In fact, the DCU of Doomsday Clock is so filled with anger and despair that the superhero community is despised and feared by the public. And as Doomsday Clock opens, nations are on the brink of war.
So if that story is set in the future, it indicates the DCU will become less hopeful before the battle.
There’s definitely going to be a darkness before the storm.
Perhaps the events in Heroes in Crisis are part of that darkness that leads into Doomsday Clock?
The shocking deaths of Heroes in Crisis #1 have already been referenced in Doomsday Clock as part of the trend toward darkness that pervades the story. In July’s issue #6, a group of supervillains are featured in a scene addressing the angry turn the world has taken.
“You all heard what happened to the first Tattooed Man at that Sanctuary place?” one of the villains says in issue #6. “It’s screwed up.”
So there’s evidence that the events of today’s DCU, including the deaths in Heroes in Crisis, are meant to contribute to the mayhem at the beginning of Doomsday Clock.
Looking for Meaning
Yet the death of Wally West, and with him the death of Rebirth’s metaphorical hope, doesn’t feel like it fits in the “Rebirth” narrative. The 2016 release of Rebirth seemed to portend a return to a more bright style of storytelling.

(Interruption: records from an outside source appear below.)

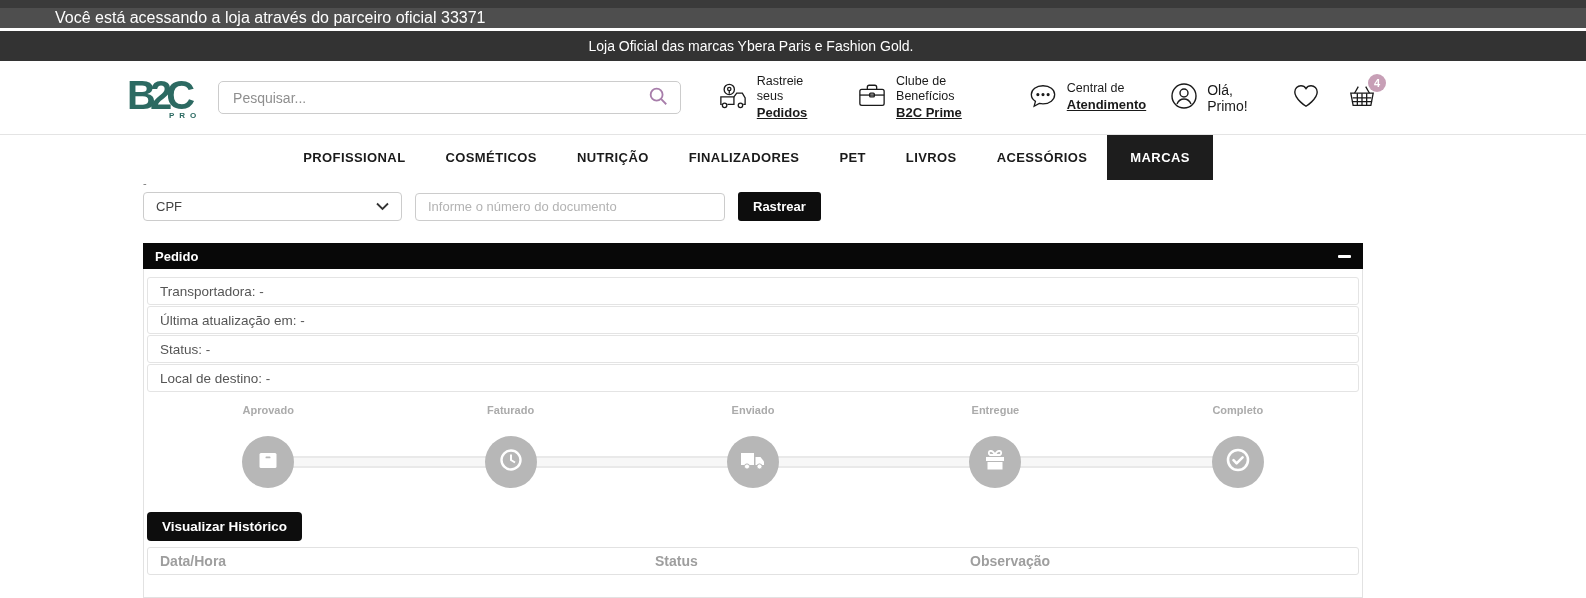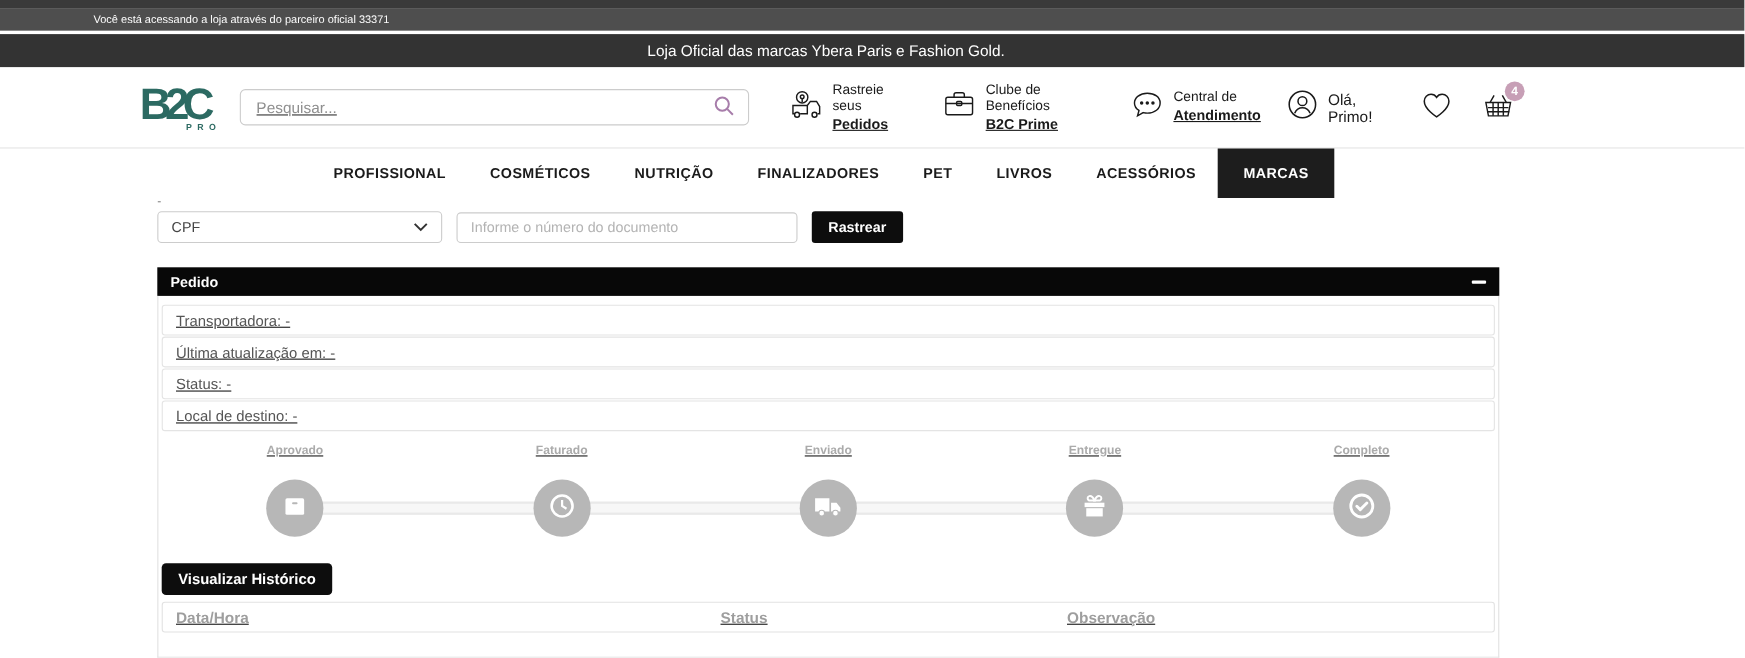"Você está acessando a loja" .partner-bar { font-size: 10px -> 16px; padding-left: 85px -> 55px }
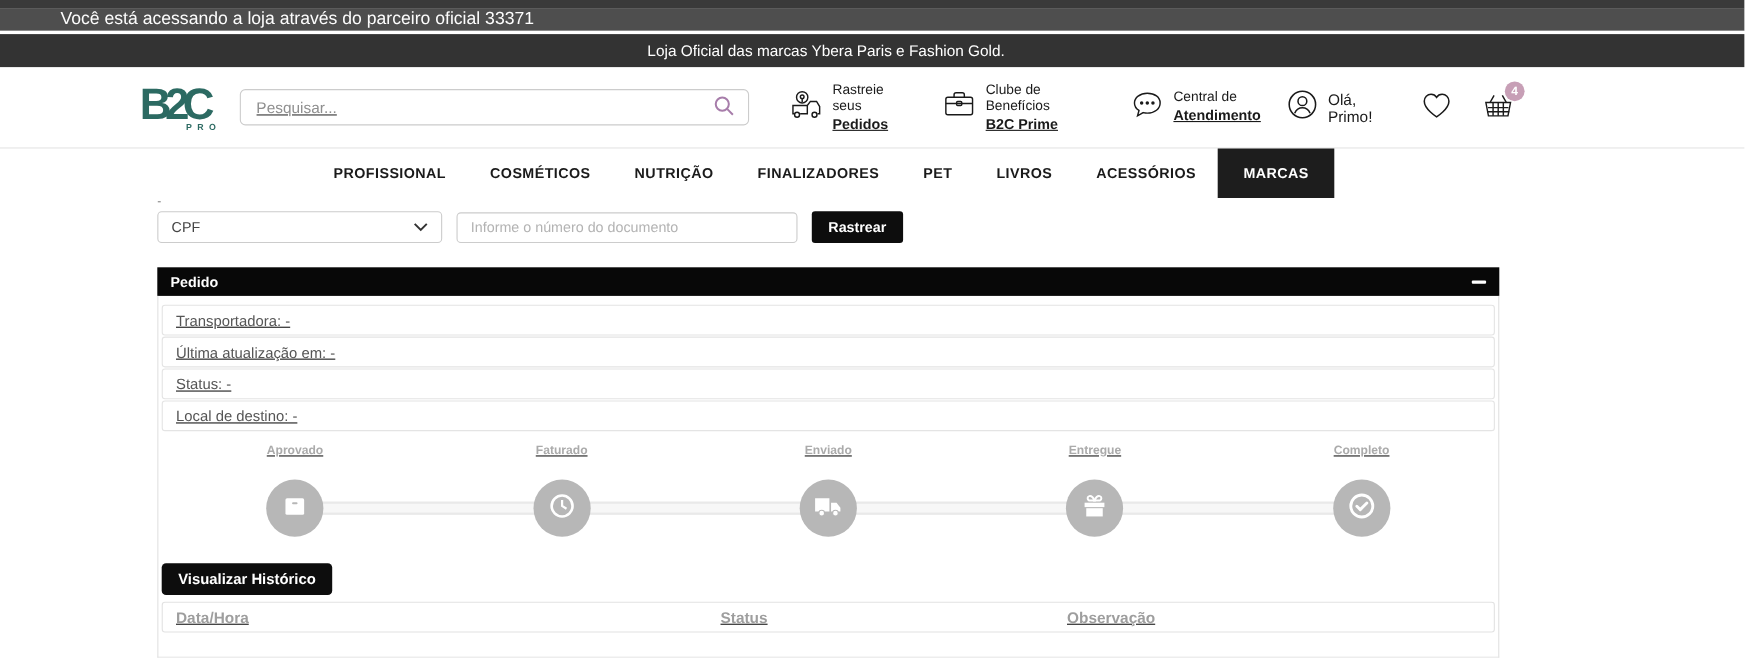"Pesquisar..." .searchbox input { text-decoration: underline -> none }
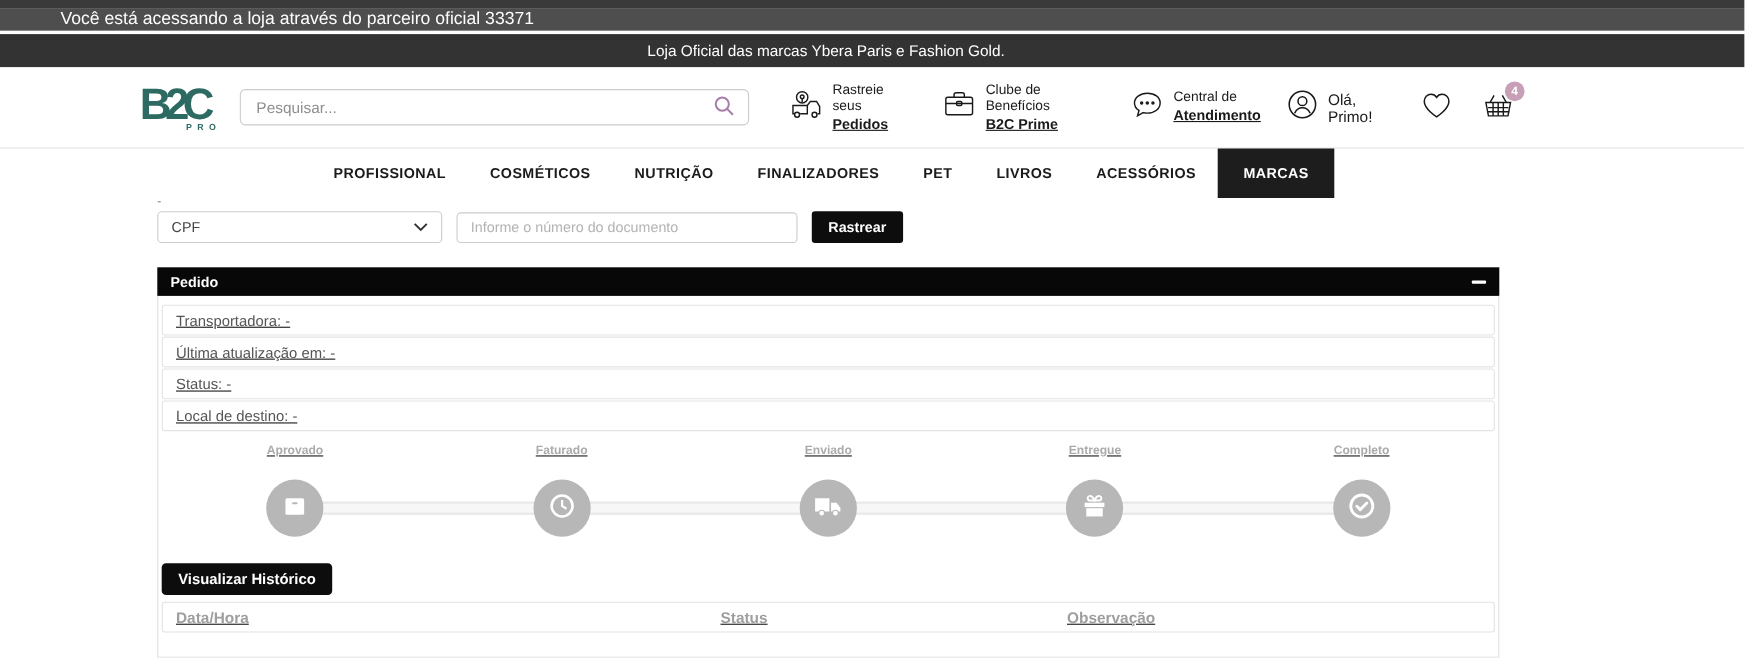"Transportadora: -" .panel-body { text-decoration: underline -> none }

And although readers have seen plenty of darkness invading stories in recent months (and even the addition of a “Dark” Multiverse), the overall sense among fans since 2016 was that the universe was moving toward a more hopeful foundation — to bring back the type of optimism that was missing during the New 52 (and along with it some optimistic characters like Captain Marvel and the JSA).
Even the invention of Sanctuary itself and the hope it promised to provide for patients could be perceived as a move toward optimism.
But this mass murder and the sudden death of two Titans — and the shooting of another in the head last week — feels like a move in the opposite direction.
So which is it?
Has the “ongoing mission” of hope and love that Johns described for the “Rebirth era” been abandoned and, symbolically, killed with Wally’s demise and the fate of other characters this past week?
Or is the death and darkness that just smacked readers in the face merely a move toward darkness that leads into hope’s triumph when Doomsday Clock ends?